With the pictures excluded, retype the records that follow exactly.
----
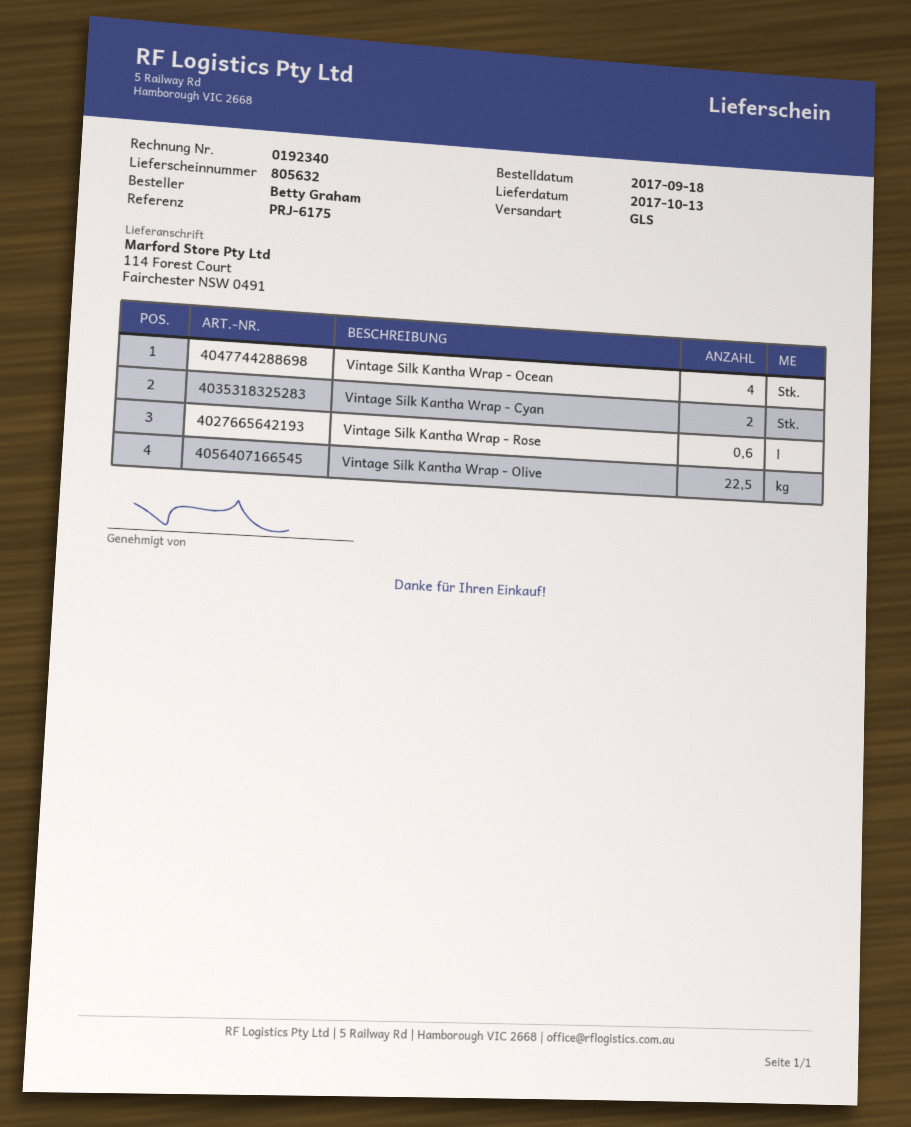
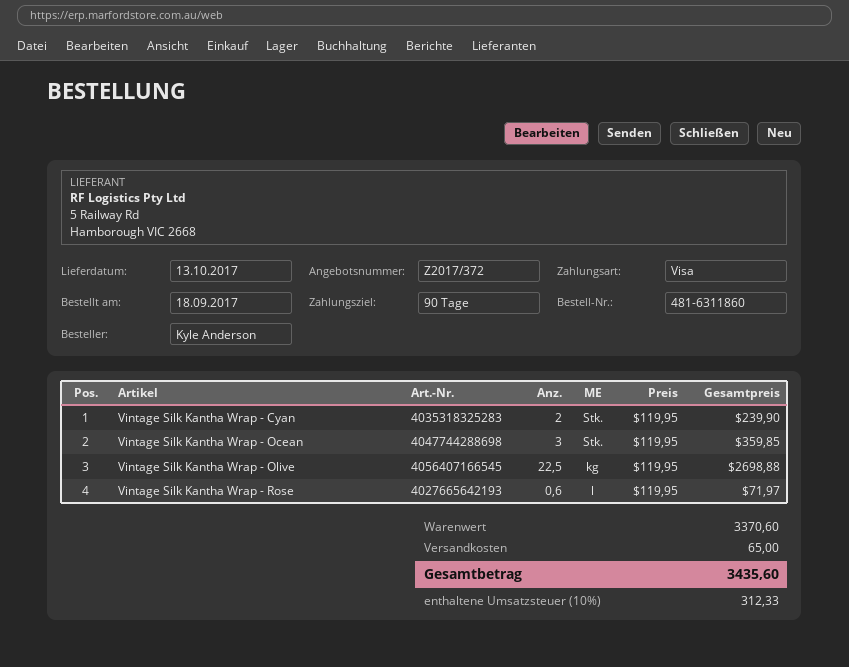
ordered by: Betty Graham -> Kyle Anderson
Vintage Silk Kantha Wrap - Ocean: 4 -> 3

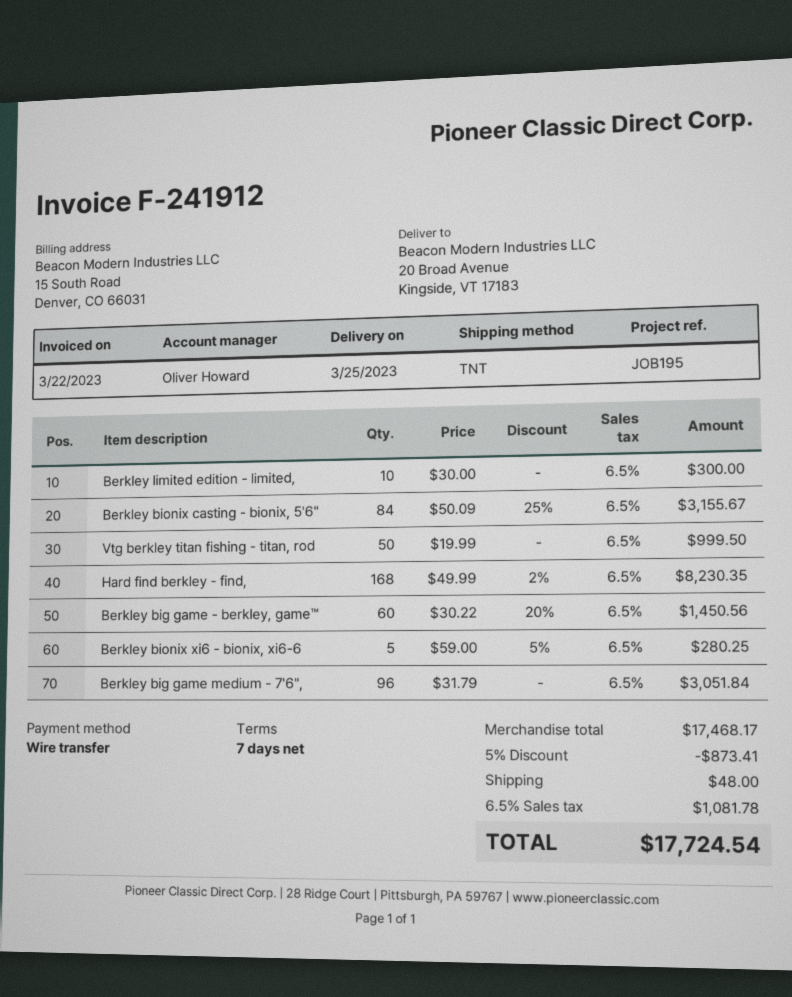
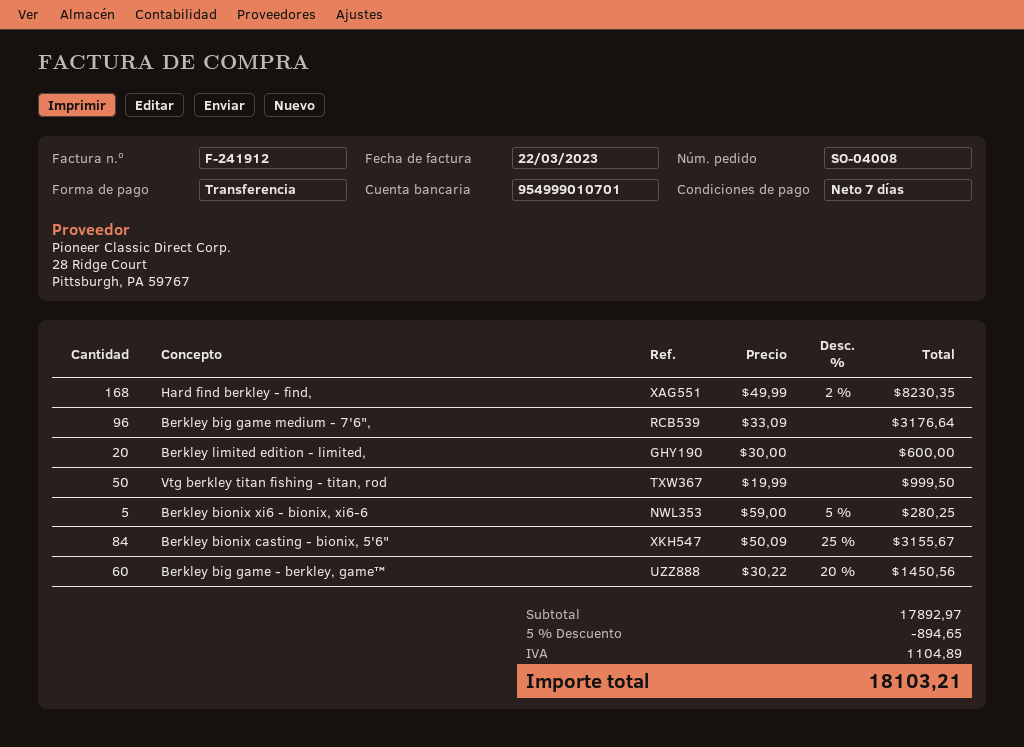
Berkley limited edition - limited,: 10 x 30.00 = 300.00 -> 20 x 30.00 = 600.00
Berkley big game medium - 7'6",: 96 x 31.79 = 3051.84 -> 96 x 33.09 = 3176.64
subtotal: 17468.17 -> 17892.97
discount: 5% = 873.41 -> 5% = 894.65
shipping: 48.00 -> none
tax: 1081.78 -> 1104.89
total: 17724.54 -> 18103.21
----
EXPECTED ANSWER
ordered by: Betty Graham -> Kyle Anderson
Vintage Silk Kantha Wrap - Ocean: 4 -> 3

Berkley limited edition - limited,: 10 x 30.00 = 300.00 -> 20 x 30.00 = 600.00
Berkley big game medium - 7'6",: 96 x 31.79 = 3051.84 -> 96 x 33.09 = 3176.64
subtotal: 17468.17 -> 17892.97
discount: 5% = 873.41 -> 5% = 894.65
shipping: 48.00 -> none
tax: 1081.78 -> 1104.89
total: 17724.54 -> 18103.21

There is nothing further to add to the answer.